Jaguars WR Christian Kirk’s deal looks great compared to Terry McLaurin’s

Terry McLaurin #17 of the Washington Football Team in Landover, Maryland. (Photo by G Fiume/Getty Images)
Terry McLaurin #17 of the Washington Football Team in Landover, Maryland. (Photo by G Fiume/Getty Images) /

Great football players deserve to earn top dollar, that’s why it wasn’t shocking to see wide receiver Terry McLaurin sign a three-year deal worth $71 million ahead of training camp. He’s been a key cog on the Washington Commanders’ offense since being drafted in 2019 and has performed well even though they’ve lacked consistency at the quarterback position. On the other hand, the news will probably have the Jacksonville Jaguars feeling glad about the contract they gave to Christian Kirk in this year’s free agency.

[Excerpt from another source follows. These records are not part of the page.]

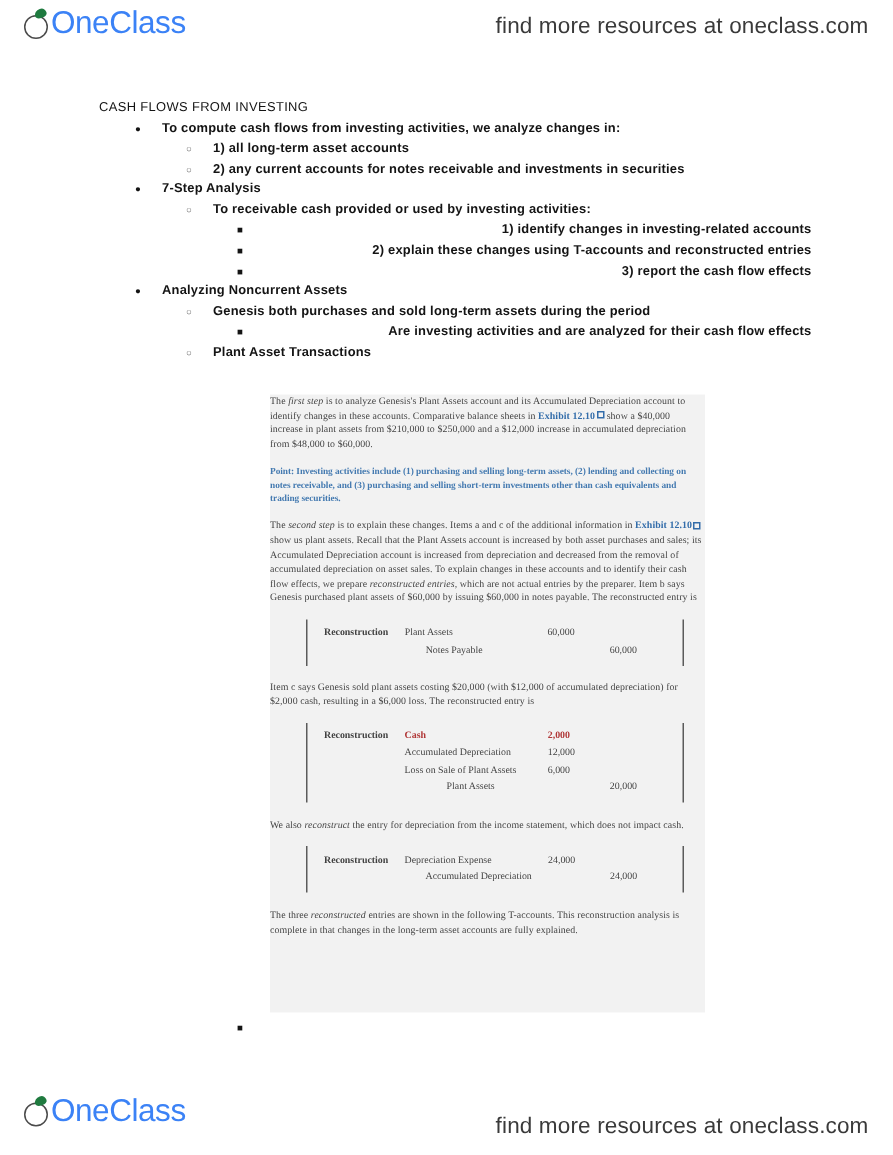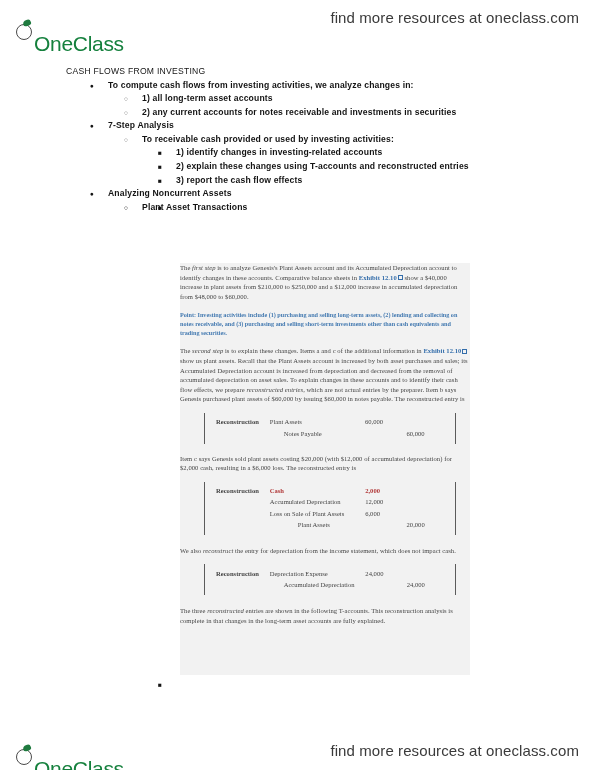--- a/index.html
+++ b/index.html
@@ -39,21 +39,21 @@
     border-radius: 50%;
   }
   .brand-logo .leaf {
     position: absolute;
     left: 7px; top: 0px;
     width: 8px; height: 6px;
     background: #1f7a3f;
     border-radius: 60% 40% 50% 50% / 70% 60% 40% 40%;
     transform: rotate(-18deg);
   }
-  .brand-text { color: #15803d; margin-top: 28px; }
+  .brand-text { color: #3b82f6; }
 
   .find-more {
     position: absolute;
     right: 16px;
     font-size: 15px;
     color: #3a3a3a;
     letter-spacing: 0.1px;
   }
   .find-head { top: 9px; }
   .find-foot { top: 742px; }
@@ -77,21 +77,21 @@
     font-size: 8.6px;
     line-height: 13.6px;
     color: #141414;
     letter-spacing: 0.15px;
     margin: 0;
     padding: 0;
     font-weight: bold;
   }
   .lvl1 { padding-left: 42px; }
   .lvl2 { padding-left: 76px; }
-  .lvl3 { padding-left: 110px; }
+  .lvl3 { padding-left: 110px; text-align: right; }
 
   .li .mk {
     position: absolute;
     line-height: 13.6px;
     font-size: 8.6px;
     color: #141414;
   }
   .lvl1 .mk { left: 24px; }
   .lvl2 .mk { left: 58px; }
   .lvl3 .mk { left: 92px; }
@@ -220,23 +220,25 @@
     <div class="li lvl3">
       <span class="mk sq"></span>
       <span>3) report the cash flow effects</span>
     </div>
     <div class="li lvl1">
       <span class="mk disc"></span>
       <span>Analyzing Noncurrent Assets</span>
     </div>
     <div class="li lvl2">
       <span class="mk circ"></span>
+      <span>Genesis both purchases and sold long-term assets during the period</span>
     </div>
     <div class="li lvl3">
       <span class="mk sq"></span>
+      <span>Are investing activities and are analyzed for their cash flow effects</span>
     </div>
     <div class="li lvl2">
       <span class="mk circ"></span>
       <span>Plant Asset Transactions</span>
     </div>
   </div>
 
   <div class="li lvl3" style="position:absolute; left:66px; top:678px; width:200px;">
     <span class="mk sq"></span>
   </div>

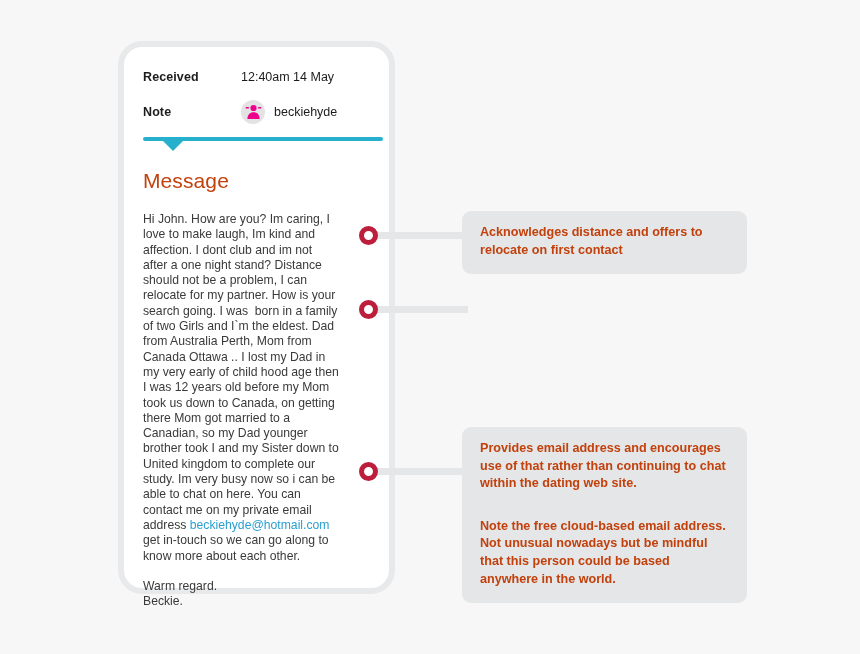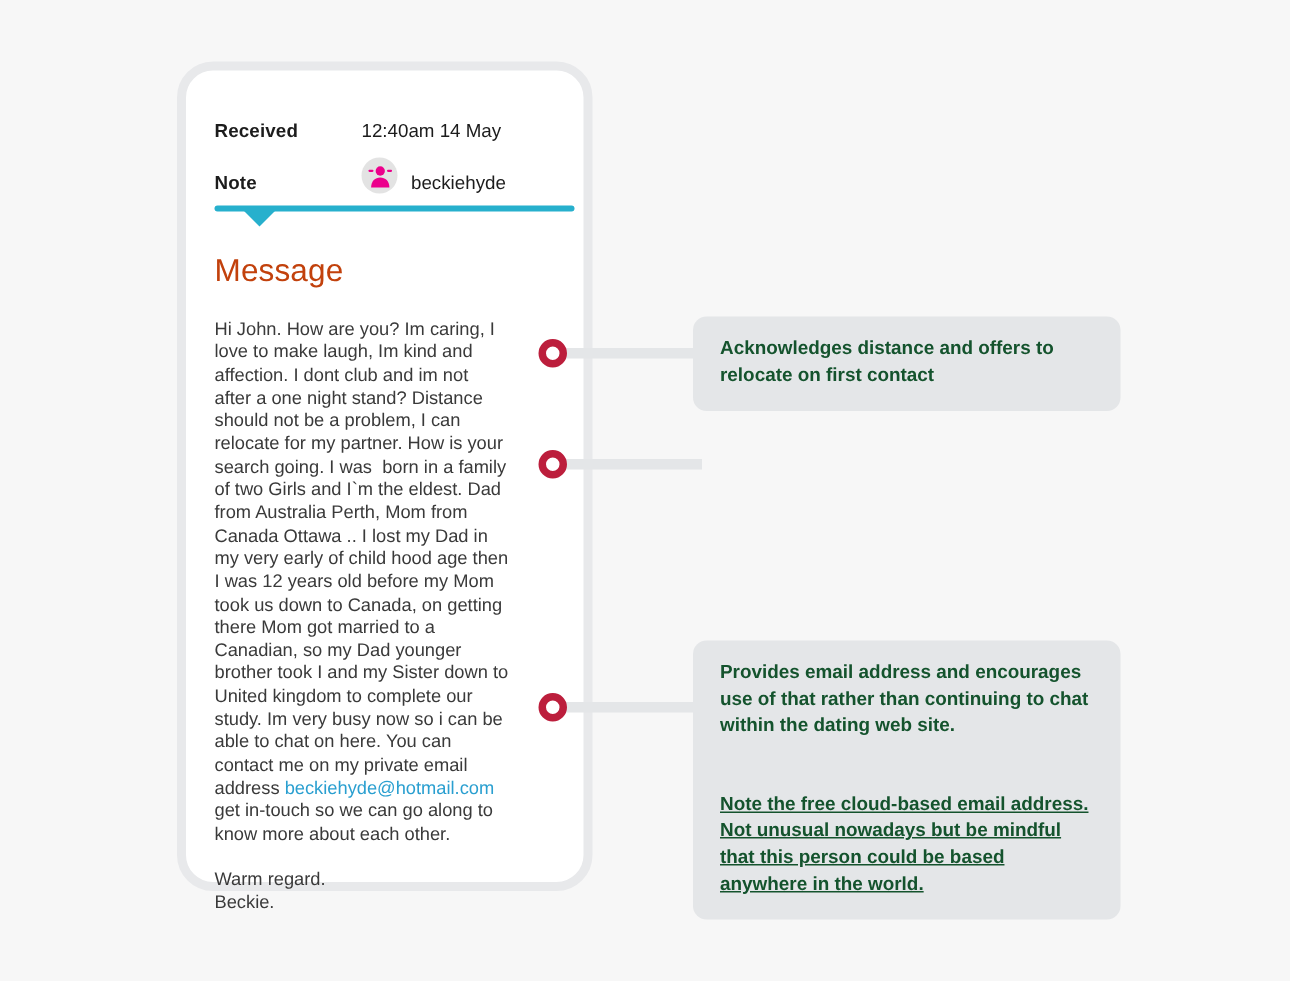--- a/index.html
+++ b/index.html
@@ -36,21 +36,21 @@
   }
 
   .card-inner {
     position: absolute;
     left: 0; top: 0; right: 0; bottom: 0;
     padding: 12px 19px 0 19px;
   }
 
   .meta-row {
     display: flex;
-    align-items: flex-end;
+    align-items: center;
     height: 35px;
   }
   .meta-label {
     font-size: 12.5px;
     font-weight: bold;
     color: #1c1c1c;
     width: 98px;
     flex: none;
     letter-spacing: .1px;
   }
@@ -125,32 +125,31 @@
     color: #2a9fd0;
     margin-top: 36px;
   }
 
   
   .callout {
     position: absolute;
     box-sizing: border-box;
     background: #e4e6e8;
     border-radius: 9px;
-    color: #14532d;
+    color: #c2410c;
     font-size: 12.6px;
     font-weight: bold;
     line-height: 17.6px;
     padding: 13px 18px 15px 18px;
   }
   .callout p {
     margin: 0;
   }
   .callout p + p {
-    margin-top: 35px;
-    text-decoration: underline;
+    margin-top: 25px;
   }
 
   #callout-1 { left: 462px; top: 211px; width: 285px; }
   #callout-2 { left: 462px; top: 286px; width: 285px; }
   #callout-3 { left: 462px; top: 427px; width: 285px; }
 
   
   .connector {
     position: absolute;
     height: 7px;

After all, one look on social media will show that giving Kirk a four-year deal worth $72 million has been generally dubbed as the Jags’ worst offseason decision. Not everyone agrees it was a bad contract but those that didn’t like it argue that Jacksonville paid a premium for a wide receiver that hasn’t had a 1,000-yard season in his career. However, the Texas A&M product got very close last year and proved he was a capable No. 1 receiver when a series of injuries forced DeAndre Hopkins to sit out seven games.

The deal the Jaguars gave Christian Kirk looks like a bargain now

Kirk will step into the No. 1 receiver role in Jacksonville, and there’s no reason to doubt he should be even more productive with Trevor Lawrence throwing passes behind center. Moreover, several wide receivers have gone on to sign bigger deals since Kirk got his earlier this year. Here’s a look at some of them:

There are some household names on that list, with Miami Dolphins wide receiver Tyreek Hill leading the group at $30 million per year. Davante Adams isn’t that far behind, with an average of $28 million, per season. If you go by yearly average, Kirk doesn’t even crack the top ten (nor the list) and pops up at No. 15, behind Michael Thomas ($19.25 million), and Brandin Cooks ($19.882 million).

Sure, many of the receivers on the aforementioned list are among the best in the league, so their salary is on par with their production, and many of them are better than Kirk, but that’s precisely why their compensation is higher. When you take into account how quickly the market goes up from one year to another, the Jags paid a reasonable price for Kirk’s services.

If Kirk lives up to expectations and becomes the playmaker the Jaguars expect, nobody will be able to question the decision to sign him in free agency. The fact that Jacksonville had to pay significantly less for him than the Commanders did for McLaurin could even make it look like a bargain by the time the 2022 season is over.